**Stored data:**
"""
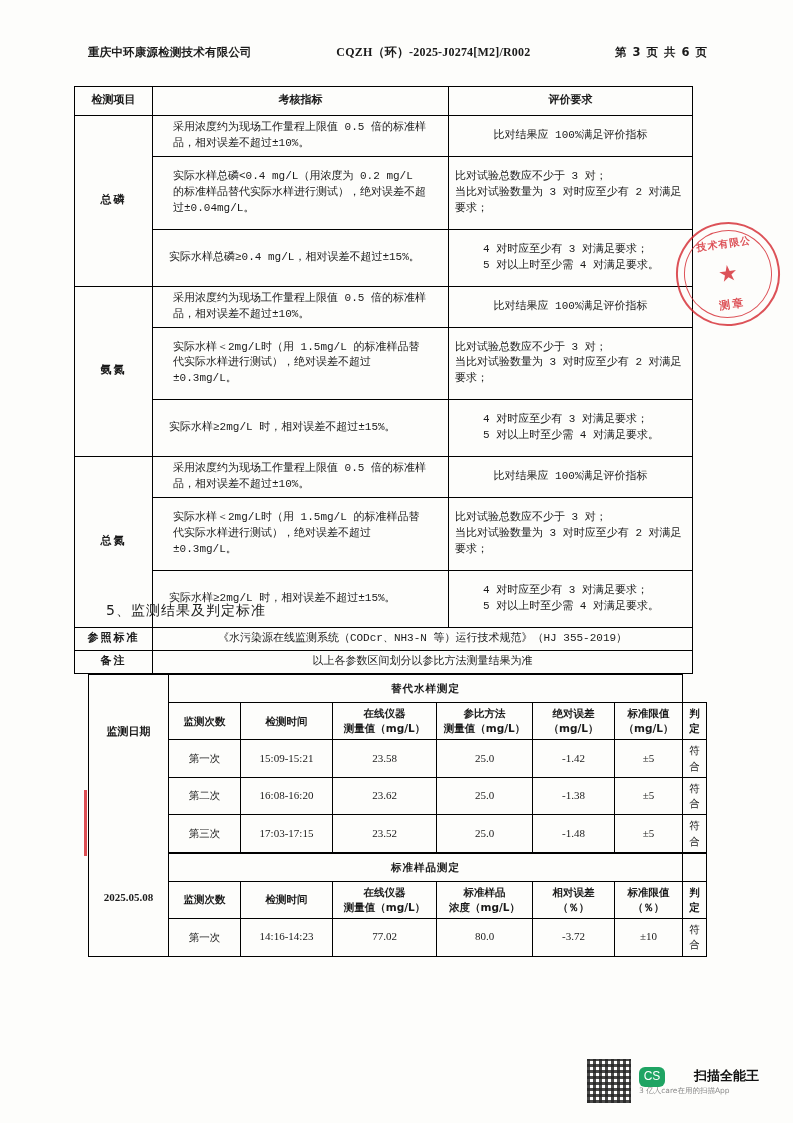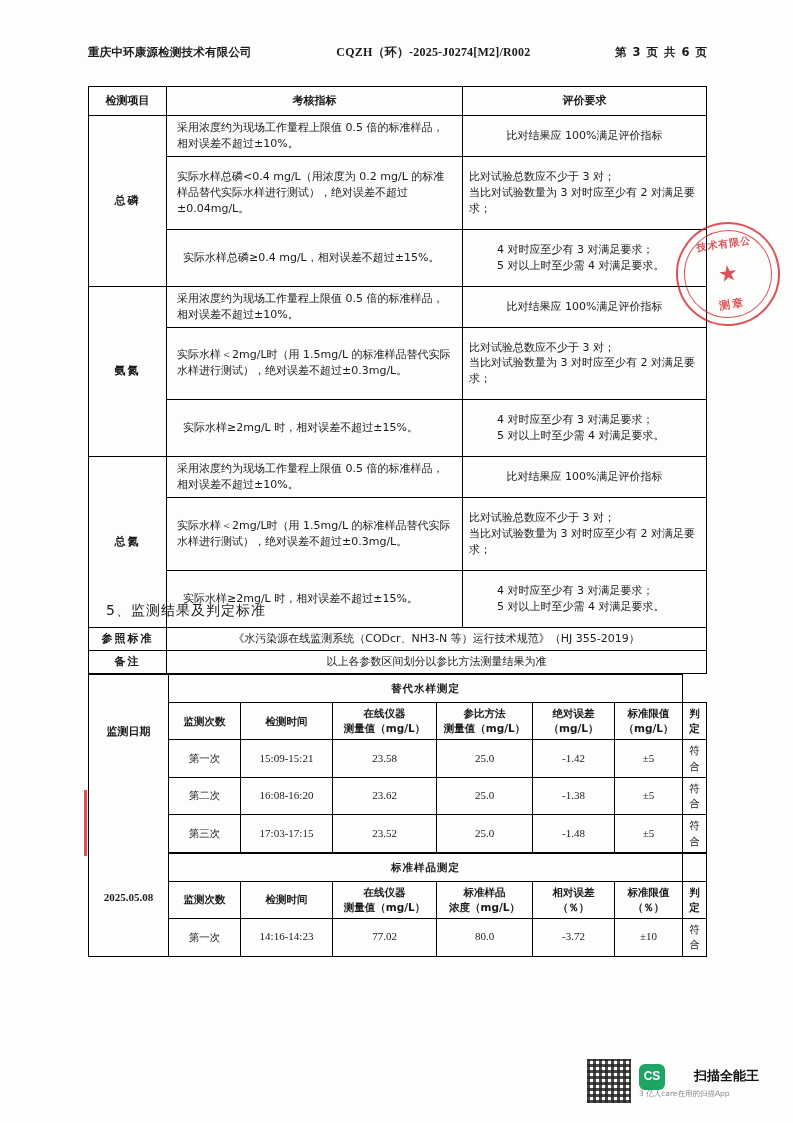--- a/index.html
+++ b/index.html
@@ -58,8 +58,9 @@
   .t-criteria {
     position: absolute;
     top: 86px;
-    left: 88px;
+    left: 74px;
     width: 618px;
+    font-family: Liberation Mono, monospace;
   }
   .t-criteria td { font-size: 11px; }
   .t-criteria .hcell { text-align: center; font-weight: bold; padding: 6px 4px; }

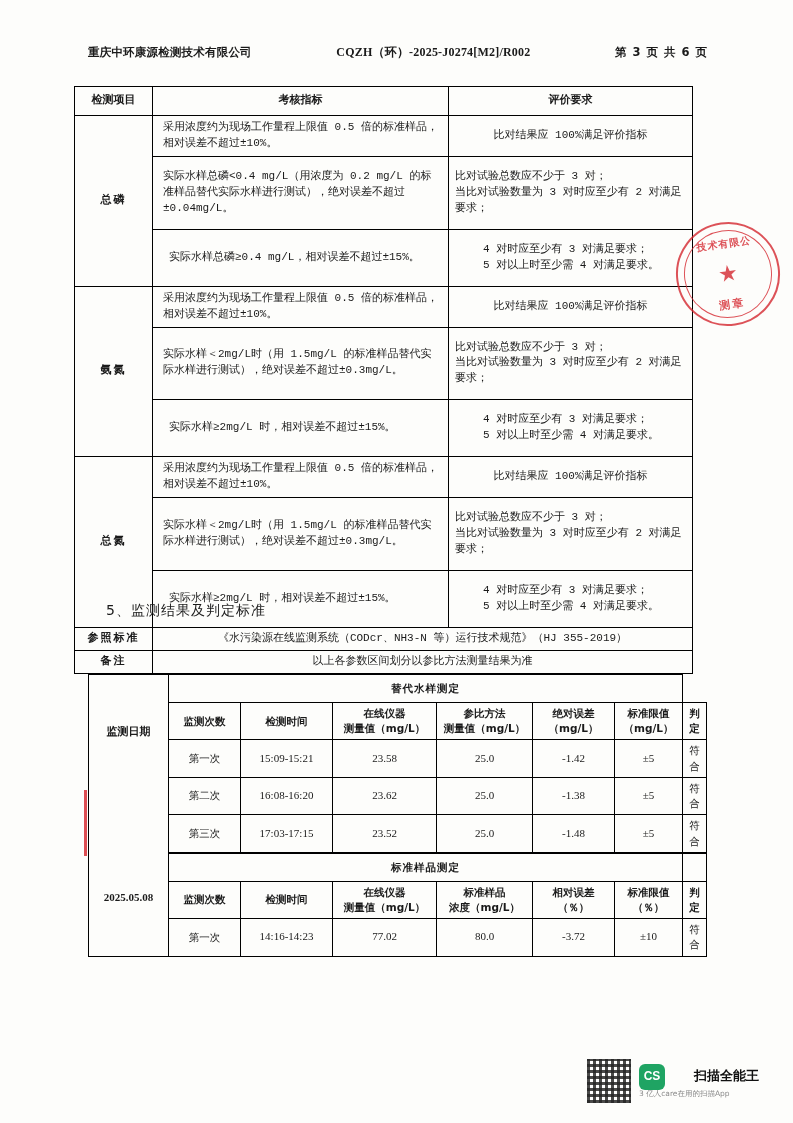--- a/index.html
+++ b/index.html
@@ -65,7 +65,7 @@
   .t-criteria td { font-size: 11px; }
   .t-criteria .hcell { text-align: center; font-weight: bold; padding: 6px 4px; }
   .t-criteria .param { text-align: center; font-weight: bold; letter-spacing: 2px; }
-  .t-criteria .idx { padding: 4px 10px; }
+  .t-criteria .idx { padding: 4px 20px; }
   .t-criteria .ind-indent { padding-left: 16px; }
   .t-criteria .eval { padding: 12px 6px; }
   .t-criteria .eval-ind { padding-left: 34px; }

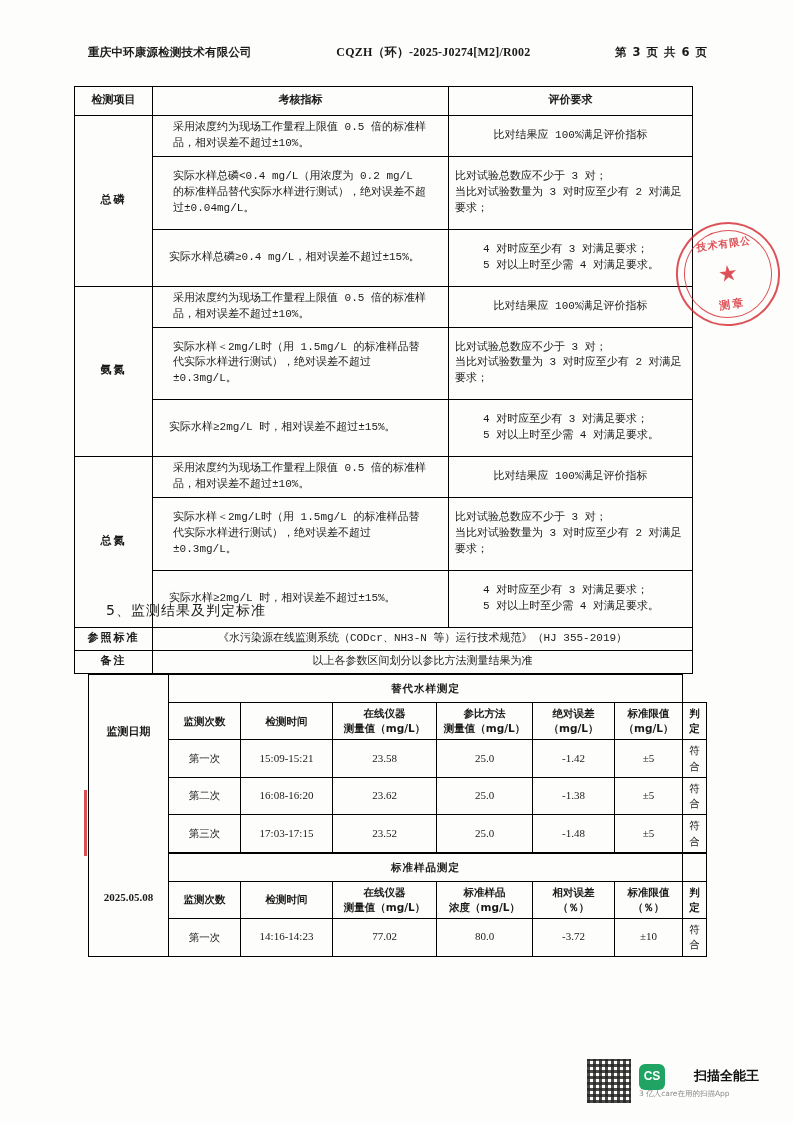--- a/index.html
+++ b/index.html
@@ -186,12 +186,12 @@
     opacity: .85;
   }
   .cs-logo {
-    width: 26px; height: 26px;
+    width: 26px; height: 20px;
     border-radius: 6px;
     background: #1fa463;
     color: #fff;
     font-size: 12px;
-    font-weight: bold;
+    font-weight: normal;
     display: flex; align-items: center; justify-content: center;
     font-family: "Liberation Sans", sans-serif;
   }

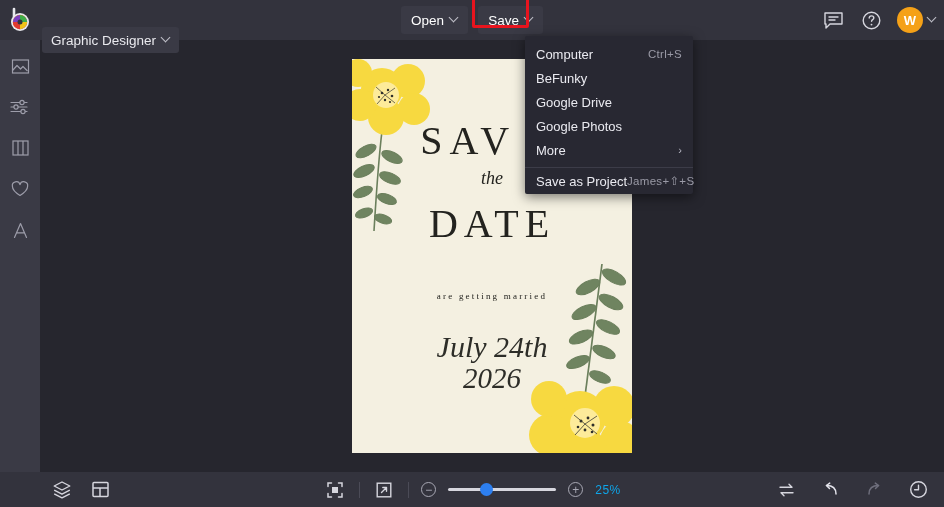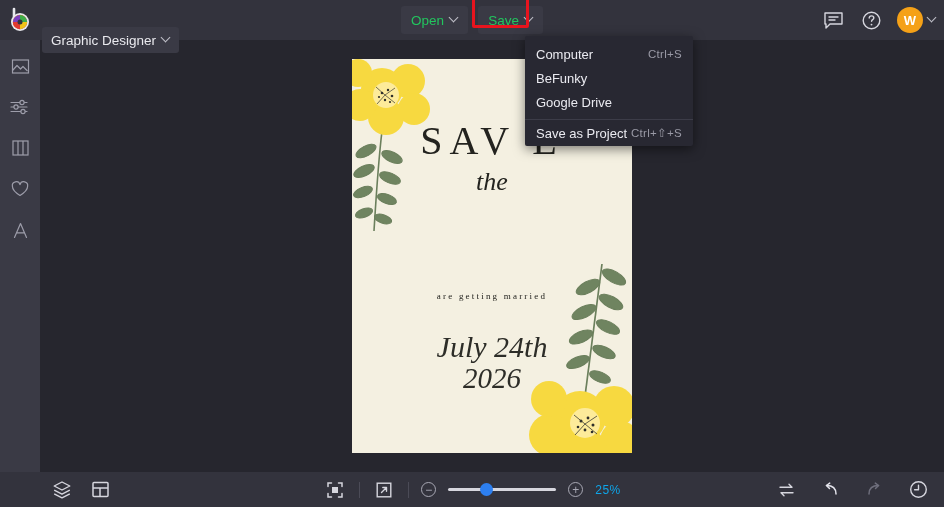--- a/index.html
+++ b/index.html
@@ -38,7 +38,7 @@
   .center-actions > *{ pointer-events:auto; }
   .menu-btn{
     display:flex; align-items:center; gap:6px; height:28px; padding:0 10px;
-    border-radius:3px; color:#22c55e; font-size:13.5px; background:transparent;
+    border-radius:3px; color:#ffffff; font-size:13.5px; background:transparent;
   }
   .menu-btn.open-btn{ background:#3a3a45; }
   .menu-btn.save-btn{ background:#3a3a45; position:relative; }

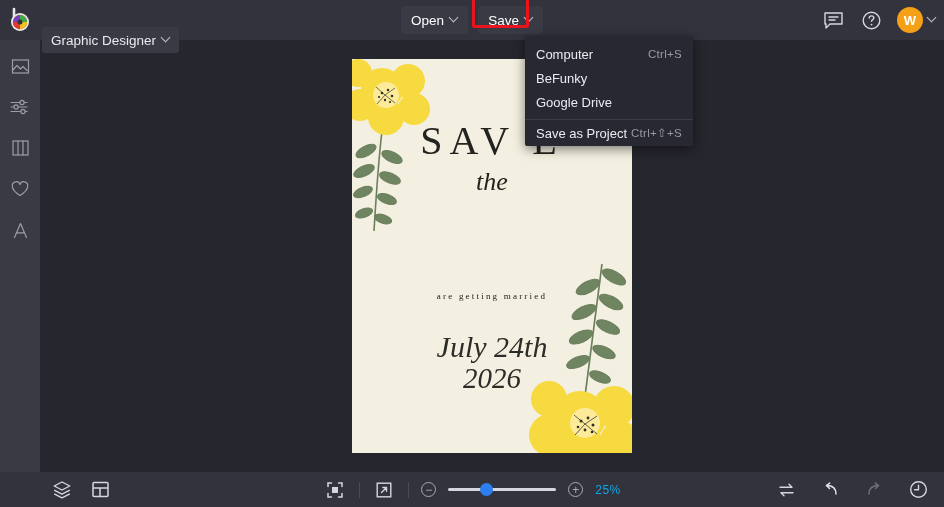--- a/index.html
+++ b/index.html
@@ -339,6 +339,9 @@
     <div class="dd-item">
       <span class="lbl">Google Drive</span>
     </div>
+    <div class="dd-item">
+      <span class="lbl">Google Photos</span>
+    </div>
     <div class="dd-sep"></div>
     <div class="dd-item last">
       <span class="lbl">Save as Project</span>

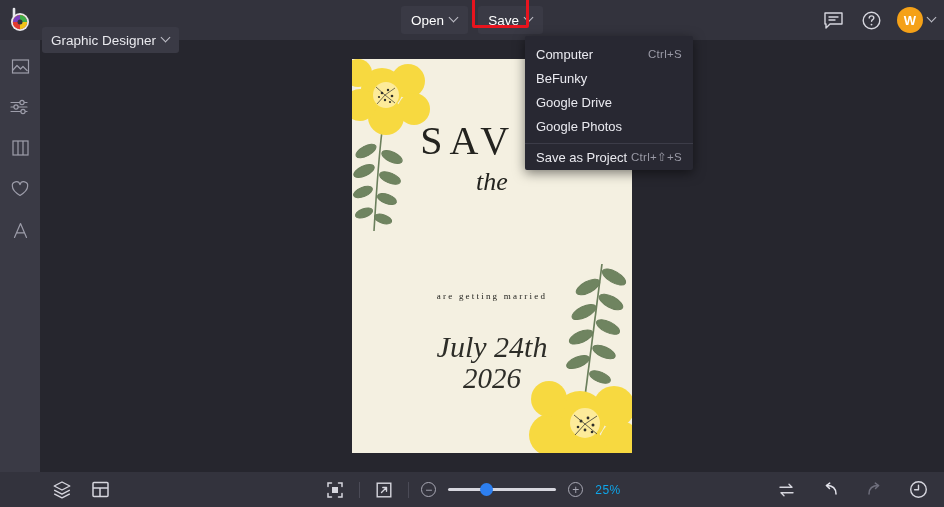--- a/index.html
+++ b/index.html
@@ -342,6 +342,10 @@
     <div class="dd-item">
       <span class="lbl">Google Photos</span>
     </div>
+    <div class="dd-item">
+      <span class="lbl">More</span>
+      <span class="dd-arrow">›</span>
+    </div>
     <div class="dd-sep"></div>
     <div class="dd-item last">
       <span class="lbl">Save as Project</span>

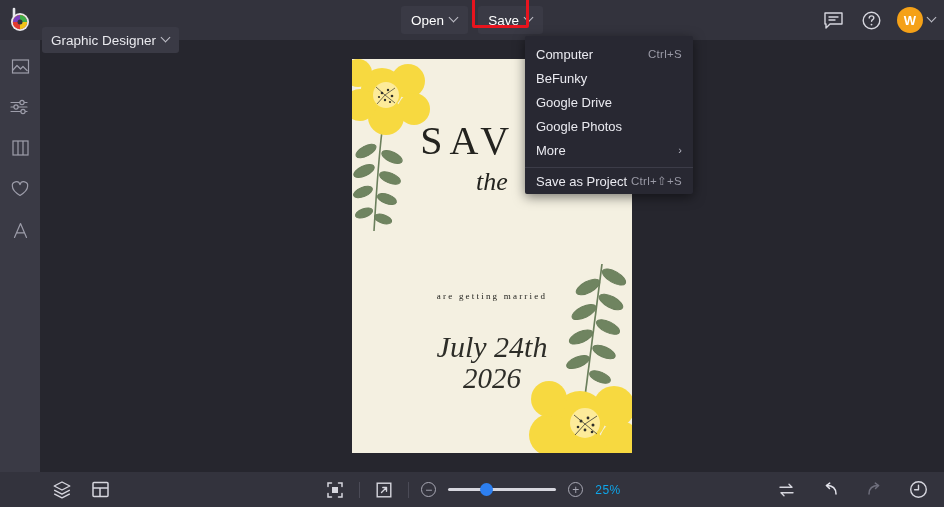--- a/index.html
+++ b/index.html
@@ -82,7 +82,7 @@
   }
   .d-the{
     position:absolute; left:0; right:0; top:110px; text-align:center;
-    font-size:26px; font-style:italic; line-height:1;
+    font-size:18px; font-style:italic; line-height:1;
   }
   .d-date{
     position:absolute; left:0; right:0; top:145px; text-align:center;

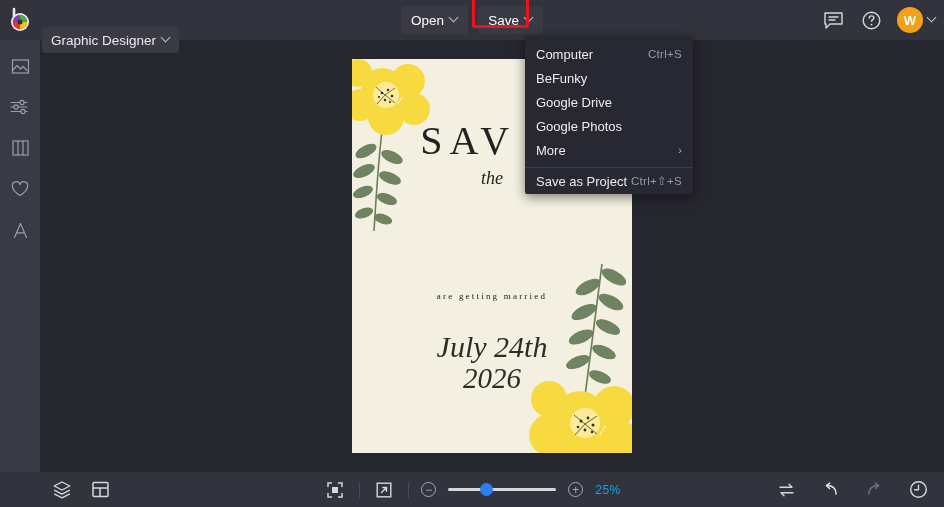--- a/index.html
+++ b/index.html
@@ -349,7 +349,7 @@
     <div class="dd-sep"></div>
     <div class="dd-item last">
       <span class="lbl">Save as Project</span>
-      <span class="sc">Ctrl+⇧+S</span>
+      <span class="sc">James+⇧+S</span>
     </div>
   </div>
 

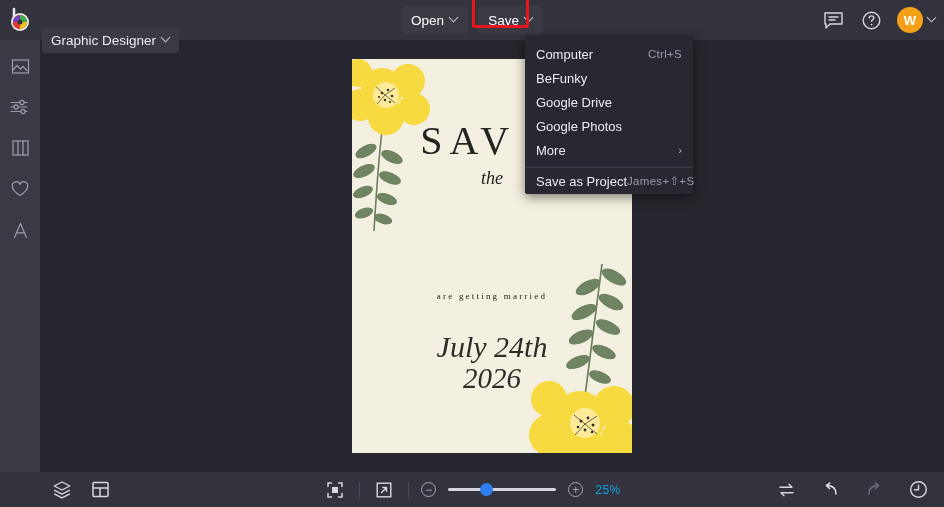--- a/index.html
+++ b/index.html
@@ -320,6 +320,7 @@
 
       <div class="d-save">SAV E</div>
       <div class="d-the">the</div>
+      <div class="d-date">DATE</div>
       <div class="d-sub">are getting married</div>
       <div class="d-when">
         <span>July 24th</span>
"""
**Your assignment:** Everything in the records goes into your answer exactly, except the pictures.

**Exercise result:**
--- a/index.html
+++ b/index.html
@@ -58,8 +58,9 @@
   .t-criteria {
     position: absolute;
     top: 86px;
-    left: 88px;
+    left: 74px;
     width: 618px;
+    font-family: Liberation Mono, monospace;
   }
   .t-criteria td { font-size: 11px; }
   .t-criteria .hcell { text-align: center; font-weight: bold; padding: 6px 4px; }

--- a/index.html
+++ b/index.html
@@ -65,7 +65,7 @@
   .t-criteria td { font-size: 11px; }
   .t-criteria .hcell { text-align: center; font-weight: bold; padding: 6px 4px; }
   .t-criteria .param { text-align: center; font-weight: bold; letter-spacing: 2px; }
-  .t-criteria .idx { padding: 4px 10px; }
+  .t-criteria .idx { padding: 4px 20px; }
   .t-criteria .ind-indent { padding-left: 16px; }
   .t-criteria .eval { padding: 12px 6px; }
   .t-criteria .eval-ind { padding-left: 34px; }

--- a/index.html
+++ b/index.html
@@ -186,12 +186,12 @@
     opacity: .85;
   }
   .cs-logo {
-    width: 26px; height: 26px;
+    width: 26px; height: 20px;
     border-radius: 6px;
     background: #1fa463;
     color: #fff;
     font-size: 12px;
-    font-weight: bold;
+    font-weight: normal;
     display: flex; align-items: center; justify-content: center;
     font-family: "Liberation Sans", sans-serif;
   }

--- a/index.html
+++ b/index.html
@@ -38,7 +38,7 @@
   .center-actions > *{ pointer-events:auto; }
   .menu-btn{
     display:flex; align-items:center; gap:6px; height:28px; padding:0 10px;
-    border-radius:3px; color:#22c55e; font-size:13.5px; background:transparent;
+    border-radius:3px; color:#ffffff; font-size:13.5px; background:transparent;
   }
   .menu-btn.open-btn{ background:#3a3a45; }
   .menu-btn.save-btn{ background:#3a3a45; position:relative; }

--- a/index.html
+++ b/index.html
@@ -339,6 +339,9 @@
     <div class="dd-item">
       <span class="lbl">Google Drive</span>
     </div>
+    <div class="dd-item">
+      <span class="lbl">Google Photos</span>
+    </div>
     <div class="dd-sep"></div>
     <div class="dd-item last">
       <span class="lbl">Save as Project</span>

--- a/index.html
+++ b/index.html
@@ -342,6 +342,10 @@
     <div class="dd-item">
       <span class="lbl">Google Photos</span>
     </div>
+    <div class="dd-item">
+      <span class="lbl">More</span>
+      <span class="dd-arrow">›</span>
+    </div>
     <div class="dd-sep"></div>
     <div class="dd-item last">
       <span class="lbl">Save as Project</span>

--- a/index.html
+++ b/index.html
@@ -82,7 +82,7 @@
   }
   .d-the{
     position:absolute; left:0; right:0; top:110px; text-align:center;
-    font-size:26px; font-style:italic; line-height:1;
+    font-size:18px; font-style:italic; line-height:1;
   }
   .d-date{
     position:absolute; left:0; right:0; top:145px; text-align:center;

--- a/index.html
+++ b/index.html
@@ -349,7 +349,7 @@
     <div class="dd-sep"></div>
     <div class="dd-item last">
       <span class="lbl">Save as Project</span>
-      <span class="sc">Ctrl+⇧+S</span>
+      <span class="sc">James+⇧+S</span>
     </div>
   </div>
 

--- a/index.html
+++ b/index.html
@@ -320,6 +320,7 @@
 
       <div class="d-save">SAV E</div>
       <div class="d-the">the</div>
+      <div class="d-date">DATE</div>
       <div class="d-sub">are getting married</div>
       <div class="d-when">
         <span>July 24th</span>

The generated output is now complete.